[Start of section]
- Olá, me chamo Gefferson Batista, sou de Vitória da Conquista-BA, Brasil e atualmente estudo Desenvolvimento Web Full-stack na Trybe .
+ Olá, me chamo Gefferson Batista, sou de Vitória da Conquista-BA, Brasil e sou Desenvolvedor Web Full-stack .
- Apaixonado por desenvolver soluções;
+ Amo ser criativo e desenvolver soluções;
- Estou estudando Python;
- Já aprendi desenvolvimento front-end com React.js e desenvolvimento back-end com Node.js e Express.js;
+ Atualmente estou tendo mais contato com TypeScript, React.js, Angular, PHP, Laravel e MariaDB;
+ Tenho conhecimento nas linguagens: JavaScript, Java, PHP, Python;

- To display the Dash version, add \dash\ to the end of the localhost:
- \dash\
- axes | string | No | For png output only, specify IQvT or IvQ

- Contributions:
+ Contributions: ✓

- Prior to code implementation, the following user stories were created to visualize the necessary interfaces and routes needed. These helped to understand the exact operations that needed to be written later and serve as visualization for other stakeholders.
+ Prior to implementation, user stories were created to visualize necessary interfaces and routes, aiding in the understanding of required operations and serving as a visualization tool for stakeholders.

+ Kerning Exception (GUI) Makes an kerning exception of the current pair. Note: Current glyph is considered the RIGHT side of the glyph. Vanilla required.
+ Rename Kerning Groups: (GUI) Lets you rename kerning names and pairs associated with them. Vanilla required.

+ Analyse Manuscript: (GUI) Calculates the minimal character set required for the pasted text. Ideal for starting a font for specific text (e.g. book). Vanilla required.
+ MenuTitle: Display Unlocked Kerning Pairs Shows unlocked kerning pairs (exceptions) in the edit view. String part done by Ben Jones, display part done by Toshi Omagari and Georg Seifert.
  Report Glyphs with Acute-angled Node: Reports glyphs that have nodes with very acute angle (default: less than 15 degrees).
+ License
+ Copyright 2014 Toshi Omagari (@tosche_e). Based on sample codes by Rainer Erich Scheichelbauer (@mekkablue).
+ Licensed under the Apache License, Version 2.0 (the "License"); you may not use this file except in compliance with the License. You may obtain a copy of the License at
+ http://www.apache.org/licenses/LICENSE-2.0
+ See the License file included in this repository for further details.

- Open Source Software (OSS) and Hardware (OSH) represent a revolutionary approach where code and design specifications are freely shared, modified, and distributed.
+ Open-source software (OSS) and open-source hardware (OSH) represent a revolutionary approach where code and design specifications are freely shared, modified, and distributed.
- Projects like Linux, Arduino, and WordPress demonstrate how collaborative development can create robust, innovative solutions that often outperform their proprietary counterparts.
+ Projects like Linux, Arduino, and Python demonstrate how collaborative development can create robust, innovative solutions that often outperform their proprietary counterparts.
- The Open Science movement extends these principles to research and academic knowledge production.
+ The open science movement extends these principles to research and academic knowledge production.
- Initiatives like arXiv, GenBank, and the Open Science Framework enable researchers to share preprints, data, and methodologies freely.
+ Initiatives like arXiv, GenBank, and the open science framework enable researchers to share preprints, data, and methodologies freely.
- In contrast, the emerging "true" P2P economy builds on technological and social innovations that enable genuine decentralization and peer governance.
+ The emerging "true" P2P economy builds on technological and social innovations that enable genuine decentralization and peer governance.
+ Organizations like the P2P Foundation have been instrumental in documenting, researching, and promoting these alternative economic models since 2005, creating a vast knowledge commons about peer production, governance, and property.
[End of section]
=== Work instruction ===
Pick out the lines above that hold the string "innovations" and show them.

=== Task response ===
- In contrast, the emerging "true" P2P economy builds on technological and social innovations that enable genuine decentralization and peer governance.
+ The emerging "true" P2P economy builds on technological and social innovations that enable genuine decentralization and peer governance.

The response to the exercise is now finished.